BEGIN EXTRACTED RECORDS

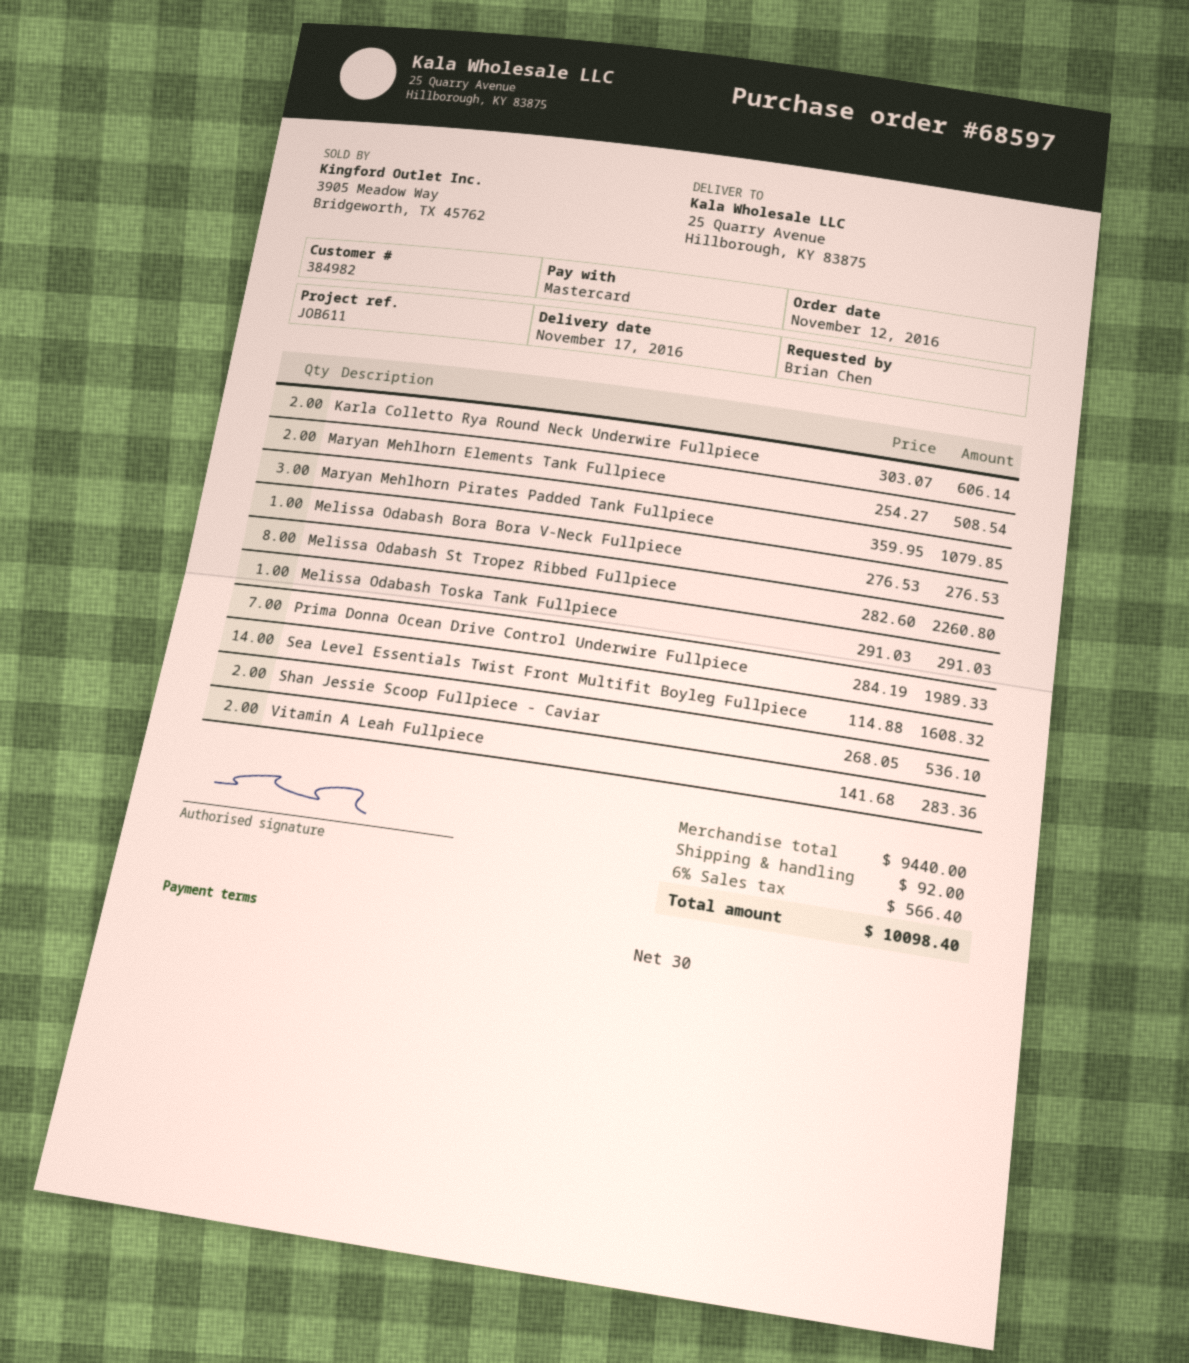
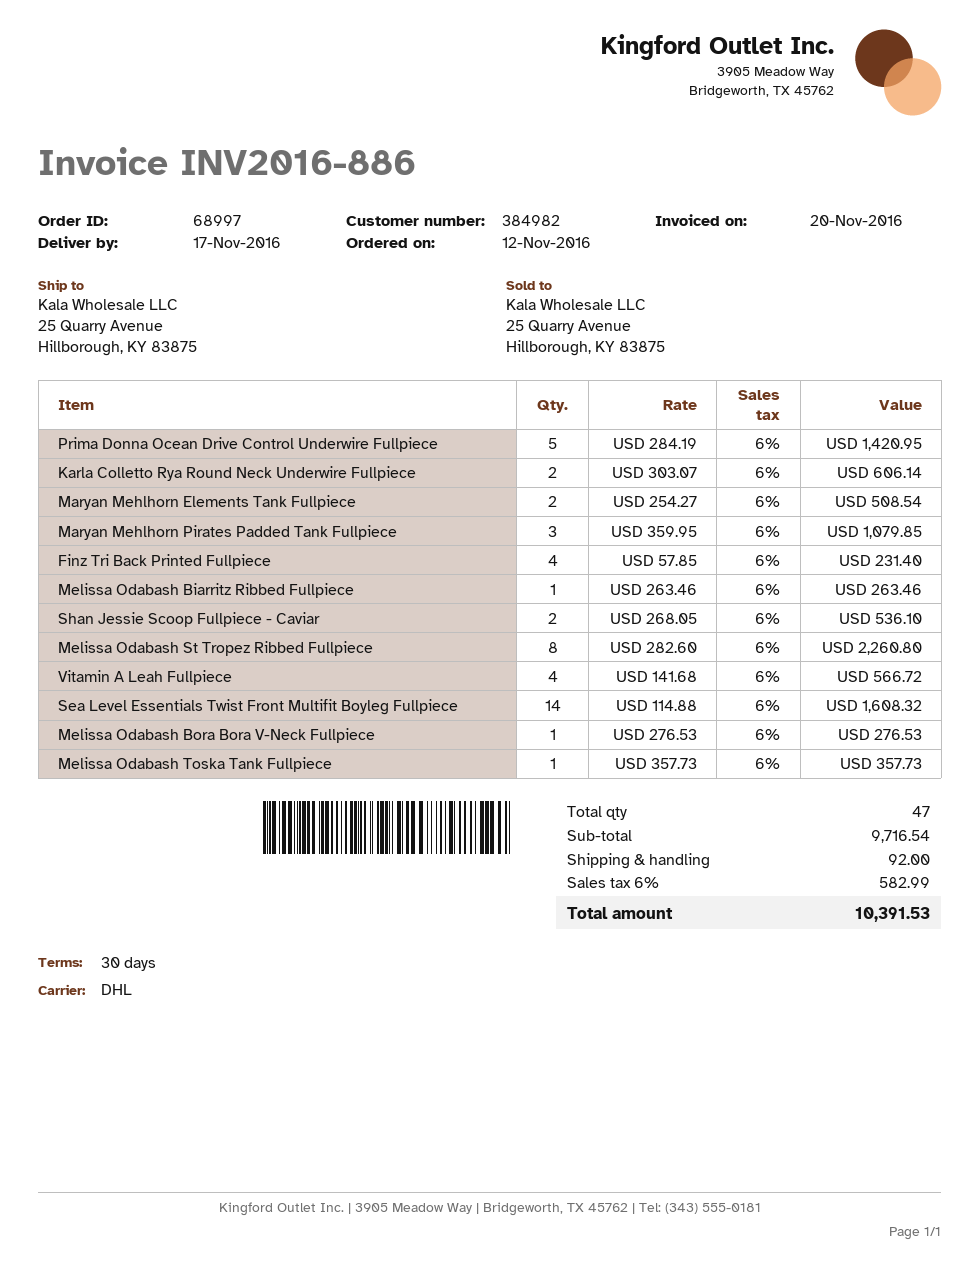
order number: 68597 -> 68997
Melissa Odabash Toska Tank Fullpiece: 1 x 291.03 = 291.03 -> 1 x 357.73 = 357.73
Prima Donna Ocean Drive Control Underwire Fullpiece: 7 x 284.19 = 1989.33 -> 5 x 284.19 = 1420.95
Vitamin A Leah Fullpiece: 2 x 141.68 = 283.36 -> 4 x 141.68 = 566.72
Finz Tri Back Printed Fullpiece: none -> 4 x 57.85 = 231.40
Melissa Odabash Biarritz Ribbed Fullpiece: none -> 1 x 263.46 = 263.46
subtotal: 9440.00 -> 9716.54
tax: 6% = 566.40 -> 6% = 582.99
total: 10098.40 -> 10391.53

END EXTRACTED RECORDS

Each line, beginning at the one that contains "Melissa Odabash Biarritz" and continuing through the end of the records, must be written out exactly, first and last included.

ANSWER SECTION
Melissa Odabash Biarritz Ribbed Fullpiece: none -> 1 x 263.46 = 263.46
subtotal: 9440.00 -> 9716.54
tax: 6% = 566.40 -> 6% = 582.99
total: 10098.40 -> 10391.53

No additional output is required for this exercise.